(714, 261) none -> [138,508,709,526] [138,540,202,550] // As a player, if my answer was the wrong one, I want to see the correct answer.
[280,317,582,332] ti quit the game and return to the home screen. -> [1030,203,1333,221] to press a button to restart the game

---------------

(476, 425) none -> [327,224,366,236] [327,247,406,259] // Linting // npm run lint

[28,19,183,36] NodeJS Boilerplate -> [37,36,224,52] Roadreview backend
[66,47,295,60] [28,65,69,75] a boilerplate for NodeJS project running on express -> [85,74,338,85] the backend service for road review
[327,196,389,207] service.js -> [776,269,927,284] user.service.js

---------------

— WORK INSTRUCTION —
Copy exactly the stretch of data above from the line with "[28,19,183,36] NodeJS Boilerplate" through the line with "[327,196,389,207] service.js ->", and omit all other lines.

— RESPONSE —
[28,19,183,36] NodeJS Boilerplate -> [37,36,224,52] Roadreview backend
[66,47,295,60] [28,65,69,75] a boilerplate for NodeJS project running on express -> [85,74,338,85] the backend service for road review
[327,196,389,207] service.js -> [776,269,927,284] user.service.js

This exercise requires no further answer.